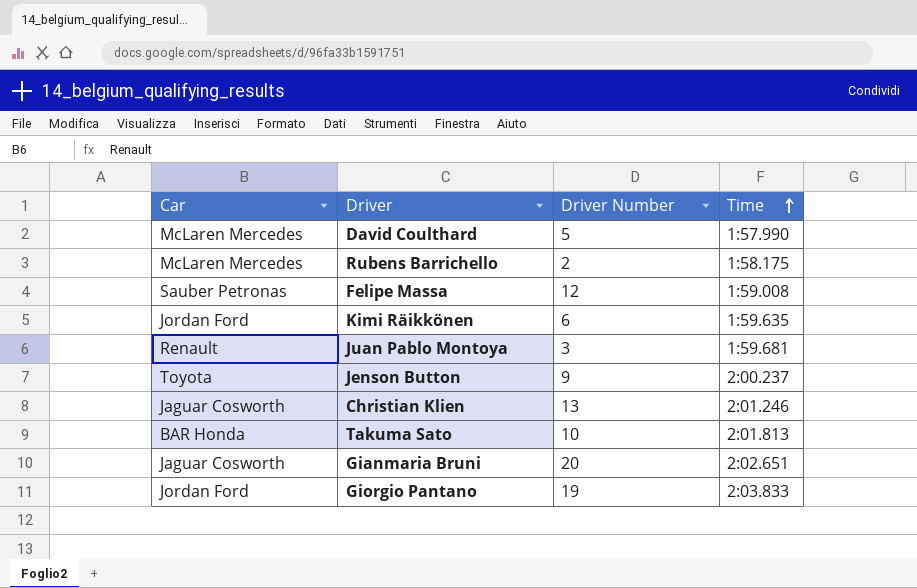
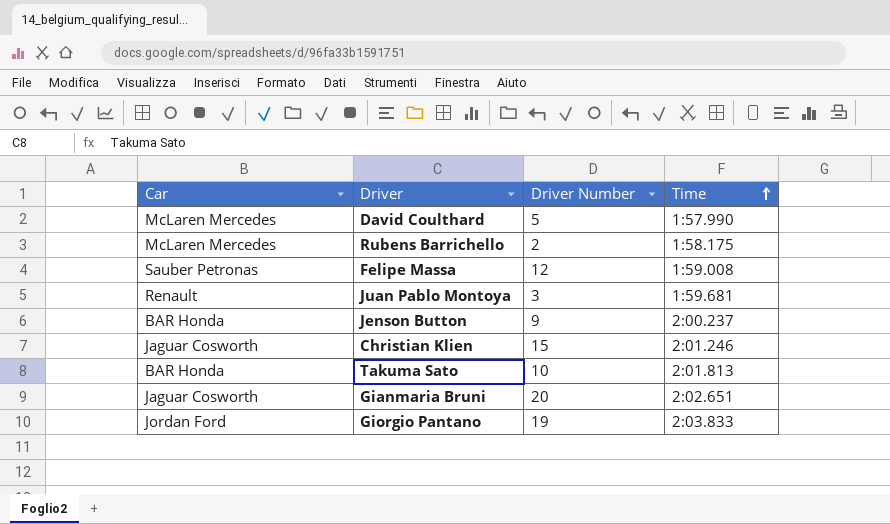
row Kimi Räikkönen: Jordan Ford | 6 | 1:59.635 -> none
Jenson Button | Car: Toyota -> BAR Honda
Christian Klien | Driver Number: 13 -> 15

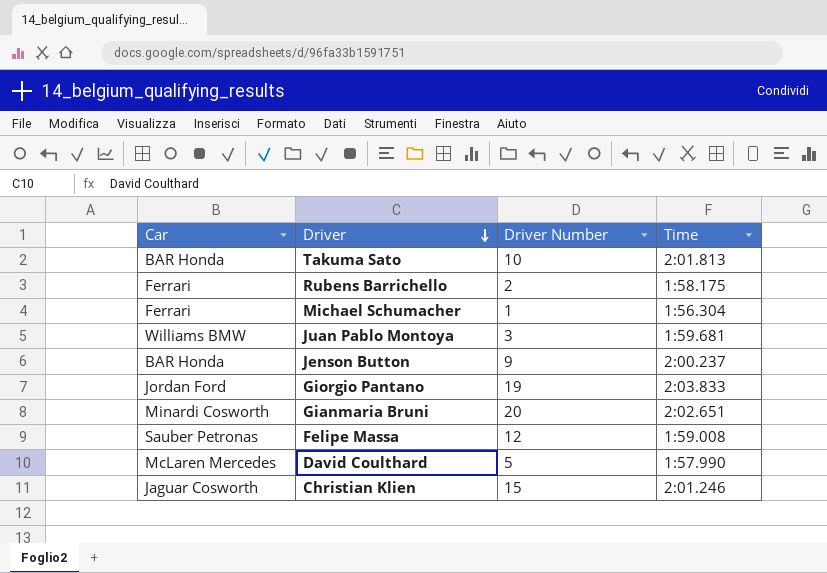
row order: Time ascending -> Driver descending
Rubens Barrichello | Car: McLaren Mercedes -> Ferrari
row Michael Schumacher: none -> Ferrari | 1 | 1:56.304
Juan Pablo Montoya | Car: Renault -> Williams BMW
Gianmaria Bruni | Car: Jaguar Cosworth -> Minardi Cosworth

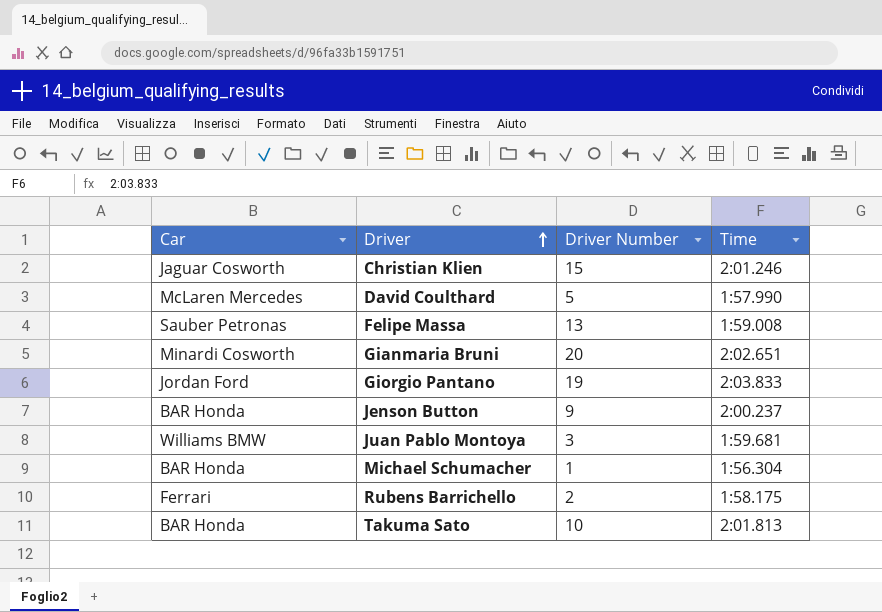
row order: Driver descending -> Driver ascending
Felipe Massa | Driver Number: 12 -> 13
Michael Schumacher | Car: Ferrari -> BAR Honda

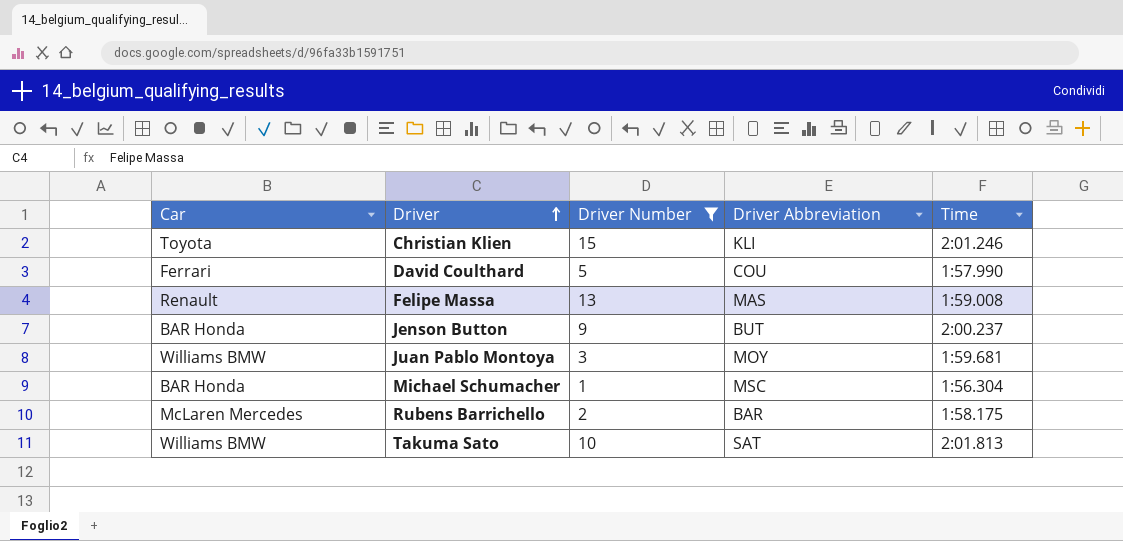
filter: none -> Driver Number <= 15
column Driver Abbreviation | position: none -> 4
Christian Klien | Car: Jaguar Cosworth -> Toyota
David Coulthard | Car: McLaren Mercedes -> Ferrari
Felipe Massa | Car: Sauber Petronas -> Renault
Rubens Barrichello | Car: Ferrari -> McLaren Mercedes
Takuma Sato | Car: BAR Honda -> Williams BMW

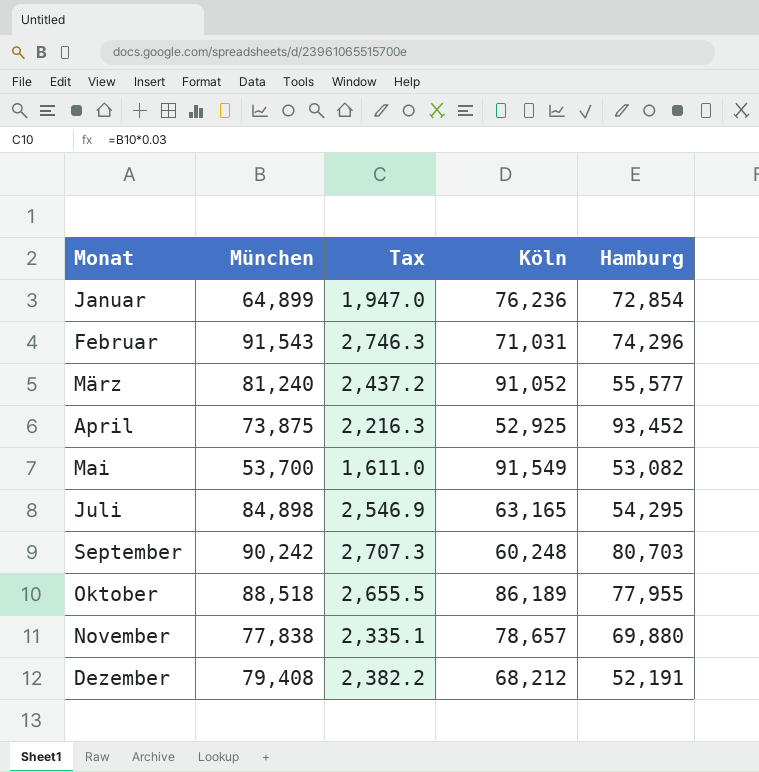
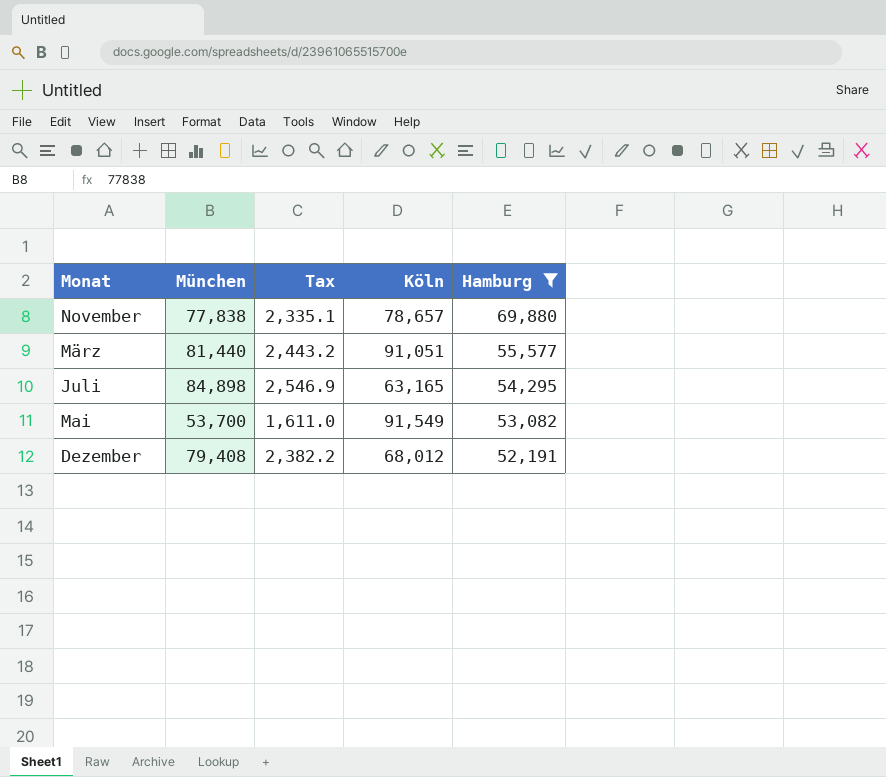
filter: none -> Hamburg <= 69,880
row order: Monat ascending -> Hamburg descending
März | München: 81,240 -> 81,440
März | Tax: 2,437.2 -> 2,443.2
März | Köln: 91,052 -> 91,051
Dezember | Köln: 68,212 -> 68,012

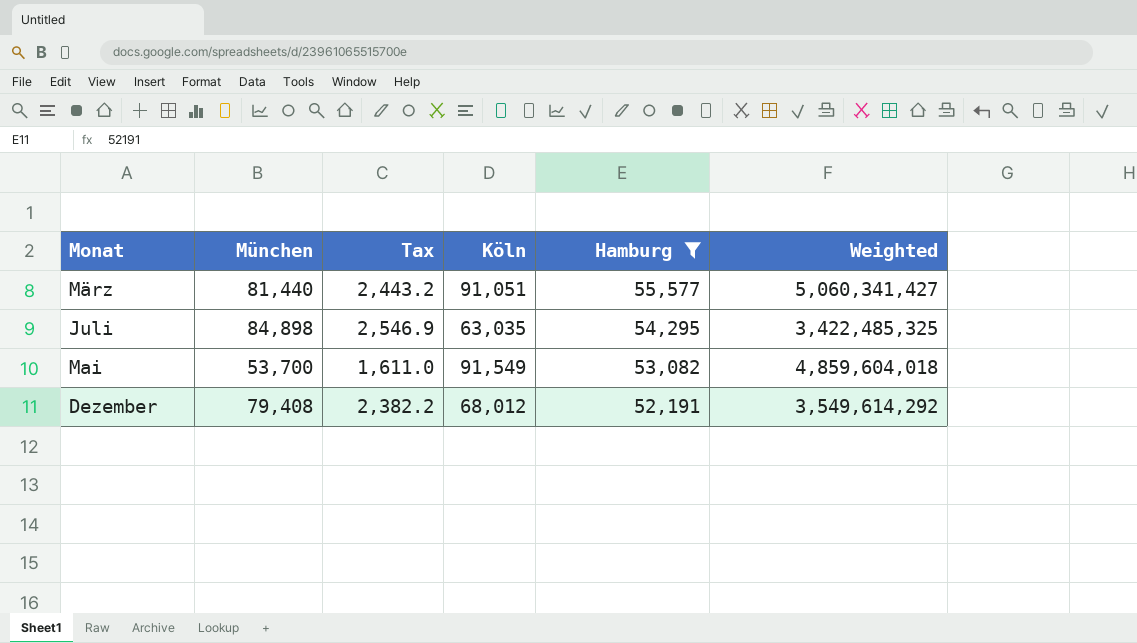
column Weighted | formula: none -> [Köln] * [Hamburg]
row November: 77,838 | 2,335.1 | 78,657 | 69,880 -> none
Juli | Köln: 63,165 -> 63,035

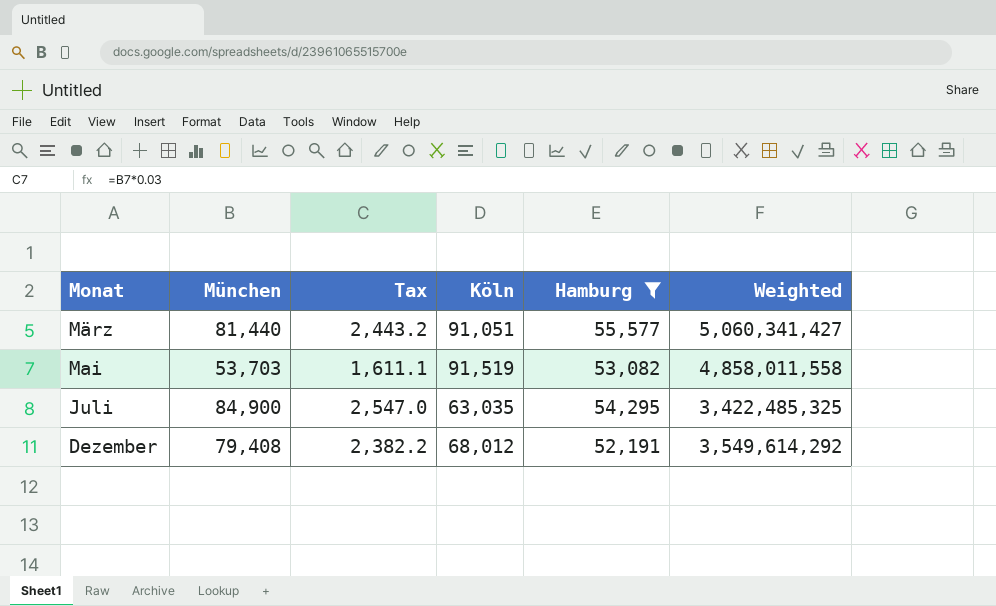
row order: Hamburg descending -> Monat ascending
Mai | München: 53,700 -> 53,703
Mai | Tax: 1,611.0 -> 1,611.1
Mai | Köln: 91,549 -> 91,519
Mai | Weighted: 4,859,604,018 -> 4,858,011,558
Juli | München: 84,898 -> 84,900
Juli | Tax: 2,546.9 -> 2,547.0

*What the task asks*
The lines from the one with "März | München: 81,240 -> 81,440" to the end of the data above should be retyped exactly, both ends included, and pictures are to be left out.

*Task result*
März | München: 81,240 -> 81,440
März | Tax: 2,437.2 -> 2,443.2
März | Köln: 91,052 -> 91,051
Dezember | Köln: 68,212 -> 68,012

column Weighted | formula: none -> [Köln] * [Hamburg]
row November: 77,838 | 2,335.1 | 78,657 | 69,880 -> none
Juli | Köln: 63,165 -> 63,035

row order: Hamburg descending -> Monat ascending
Mai | München: 53,700 -> 53,703
Mai | Tax: 1,611.0 -> 1,611.1
Mai | Köln: 91,549 -> 91,519
Mai | Weighted: 4,859,604,018 -> 4,858,011,558
Juli | München: 84,898 -> 84,900
Juli | Tax: 2,546.9 -> 2,547.0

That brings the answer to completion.